This hate group claims gay people are pedophiles. The U.S. is taxing it as a church

Family Research Council leaders have also advocated for conversion therapy and claimed trans people are mentally ill

What do you call an organization whose president said same-sex marriage crossed moral boundaries and called pedophilia a “homosexual problem?” The Southern Poverty Law Center called it a hate group. The U.S. government? A church. 

The Family Research Council (FRC) was given tax-exempt church status by the Internal Revenue Service (IRS) in 2020, according to a July 11 report from ProPublica. In filings obtained through the Freedom of Information Act, the Washington, D.C.-based right-wing lobby group claimed that FRC president Tony Perkins acted in a role analogous to a religious leader. The organization further alleged that its “congregants” are its employees, supporters, board of directors and partner churches. 

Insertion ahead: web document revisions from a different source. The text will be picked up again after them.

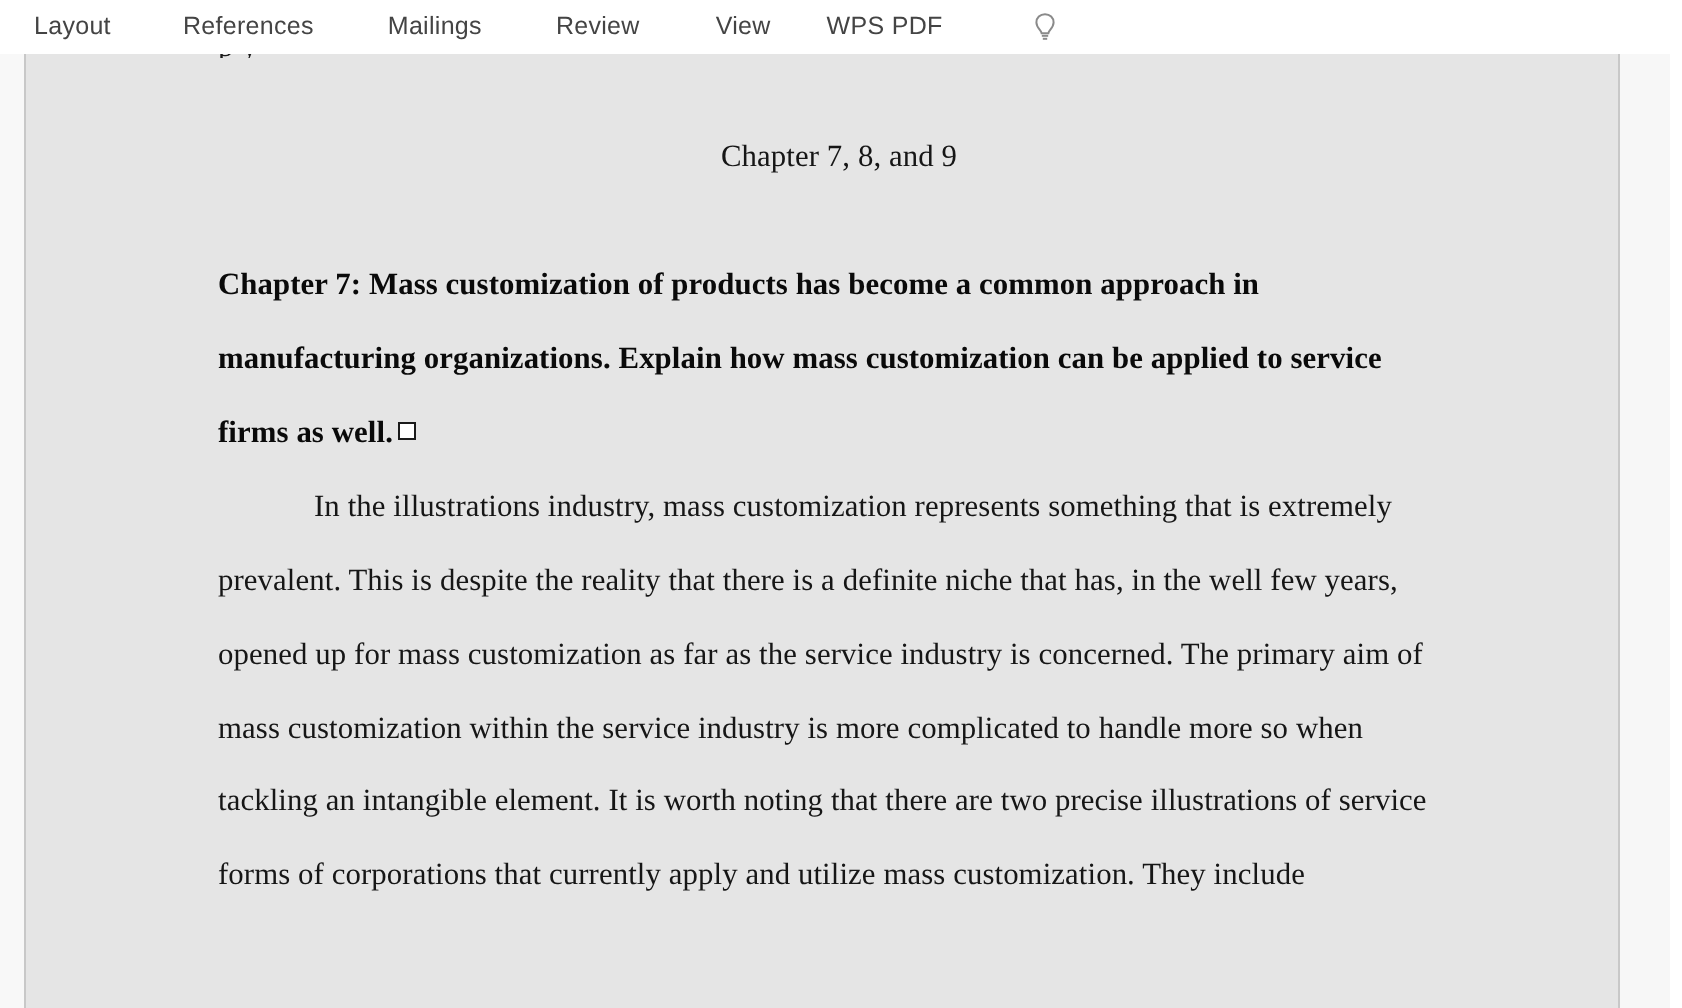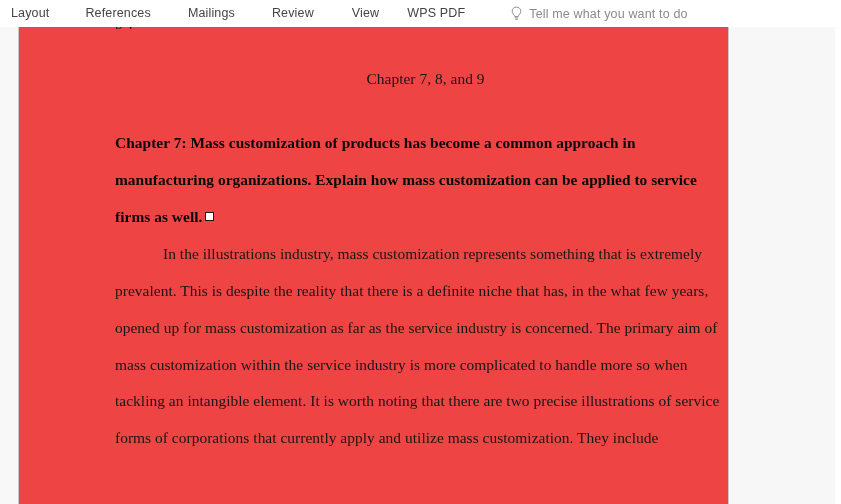--- a/index.html
+++ b/index.html
@@ -28,20 +28,21 @@
   .ribbon-tabs {
     position: absolute;
     left: 0;
     top: 0;
     width: 733px;
     height: 27px;
     background: #ffffff;
     display: flex;
     align-items: flex-end;
     box-sizing: border-box;
+    padding-left: 6px;
   }
   .ribbon-tab {
     font-size: 12.5px;
     color: #444444;
     letter-spacing: 0.15px;
     white-space: nowrap;
     cursor: default;
     line-height: 27px;
     height: 27px;
     display: inline-block;
@@ -81,25 +82,25 @@
     top: 27px;
     width: 841px;
     height: 477px;
     background: #f7f7f7;
     overflow: hidden;
   }
 
   
   .page {
     position: absolute;
-    left: 18px;
+    left: 12px;
     top: 0px;
-    width: 711px;
-    height: 477px;
-    background: #ef4444;
+    width: 798px;
+    height: 477px;
+    background: #e5e5e5;
     border-left: 1px solid #c8c8c8;
     border-right: 1px solid #c8c8c8;
     box-sizing: border-box;
     overflow: hidden;
   }
 
   
   .gutter-left {
     position: absolute;
     left: 0;
@@ -212,21 +213,20 @@
     <span class="ribbon-tab tab-wpspdf">WPS PDF</span>
 
     <div class="tellme">
       <span class="bulb-icon">
         <svg width="13" height="15" viewBox="0 0 13 15" xmlns="http://www.w3.org/2000/svg">
           <path d="M6.5 1.1 C4.0 1.1 2.2 2.9 2.2 5.2 C2.2 6.8 3.0 7.8 3.9 8.9 C4.4 9.5 4.7 10.0 4.8 10.6 L8.2 10.6 C8.3 10.0 8.6 9.5 9.1 8.9 C10.0 7.8 10.8 6.8 10.8 5.2 C10.8 2.9 9.0 1.1 6.5 1.1 Z" fill="none" stroke="#8a8a8a" stroke-width="1"></path>
           <line x1="4.9" y1="11.9" x2="8.1" y2="11.9" stroke="#8a8a8a" stroke-width="1"></line>
           <line x1="5.4" y1="13.4" x2="7.6" y2="13.4" stroke="#8a8a8a" stroke-width="1"></line>
         </svg>
       </span>
-      <span class="tellme-label">Tell me what you want to do</span>
     </div>
   </div>
 
   <div class="workspace">
 
     <div class="gutter-left"></div>
     <div class="gutter-right"></div>
 
     <div class="page">
 
@@ -239,21 +239,21 @@
         <div class="doc-line heading-line heading-1">Chapter 7: Mass customization of products has become a common approach in</div>
 
         <div class="doc-line heading-line heading-2">manufacturing organizations. Explain how mass customization can be applied to service</div>
 
         <div class="doc-line heading-line heading-3">
           <span>firms as well.</span><span class="box-glyph"></span>
         </div>
 
         <div class="doc-line body-line indented bl-0">In the illustrations industry, mass customization represents something that is extremely</div>
 
-        <div class="doc-line body-line bl-1">prevalent. This is despite the reality that there is a definite niche that has, in the what few years,</div>
+        <div class="doc-line body-line bl-1">prevalent. This is despite the reality that there is a definite niche that has, in the well few years,</div>
 
         <div class="doc-line body-line bl-2">opened up for mass customization as far as the service industry is concerned. The primary aim of</div>
 
         <div class="doc-line body-line bl-3">mass customization within the service industry is more complicated to handle more so when</div>
 
         <div class="doc-line body-line bl-4">tackling an intangible element. It is worth noting that there are two precise illustrations of service</div>
 
         <div class="doc-line body-line bl-5">forms of corporations that currently apply and utilize mass customization. They include</div>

Being designated as a church makes it unnecessary for FRC to file a public tax return, allowing it to withhold staffers’ salaries, the names of board members and large payments or grants made to independent contractors. It also prevents the IRS from auditing the group without approval from a senior member of the Treasury Department.

Warren Cole Smith, president of the Christian watchdog group MinistryWatch, told ProPublica that the IRS failed to see that the FRC applied for church status in bad faith. 

“I don’t believe that a lot of the organizations that have filed for the church exemption are in fact churches,” he told the nonprofit newsroom. “And I don’t think that they think that they are in fact churches.”

Frederick Clarkson, a researcher of the Christian right at the nonpartisan think tank Political Research Associates, agreed. “The FRC can say whatever bullshit things they want to,” he said. “The IRS should recognize it as a bad argument.”

From its inception in the 1980s, the FRC has been one of the leading opponents of LGBTQ2S+ equality both in the U.S. and around the world. According to the Southern Poverty Law Center (SPLC), leaders of the organization have asserted that LGBTQ2S+ people are more likely to sexually abuse young children and engage in domestic violence. The organization has advocated for conversion therapy and the recriminalization of homosexuality.

Perkins, a key advisor to former U.S. president Donald Trump, has accused LGBTQ2S+ people of “luring children into sexual confusion” to further “their real intentions of recruiting kids.” He has also called LGBTQ2S+ activists “hateful,” “vile” and “spiteful” and targeted the “It Gets Better” anti-bullying movement as “disgusting.”

Peter Sprigg, a senior fellow for policy studies at FRC, wrote a book advocating against same-sex marriage. He has also called for LGBTQ2S+ people to be deported, claimed trans people are mentally ill and alleged that homosexuality is “objectively harmful.”

The FRC is just one of many Christian conservative groups that have sought—and won—church status since the early 2010s.

 

According to ProPublica, these organizations have included the Billy Graham Evangelistic Association, which took out a newspaper ad in 2013 advocating against same-sex marriage. Other right-wing tax-exempt organizations include Samaritan’s Purse, a evangelical Christian humanitarian aid organization founded by anti-LGBTQ2S+ minister Franklin Graham. Graham is a vocal support of Russia’s anti-gay “propganda” ban and once said that attending a Pride parade is akin to supporting “lying, adultery or murder,” as GLAAD reports.

These exemptions are reportedly illegal under U.S. law. Public, tax-exempt churches are banned from “directly or indirectly participating in, or intervening in, any political campaign on behalf of (or in opposition to) any candidate for elective public office,” per the 1954 Johnson Amendment. 

FRC gets around this by outsourcing its more forward political activities to Family Research Council Action, another tax-exempt organization that explicitly endorses political candidates, but the line between the two organizations is thin, if extant at all. The two groups listed the same address and the same five part-time employees on its taxes, per ProPublica. The FRC’s website consistently links to FRC Action’s content. 

Jackie Richardson is a freelance writer based in Western New York. She has worked at The Los Angeles Review of Books, The Daily Hampshire Gazette, and The Sophian.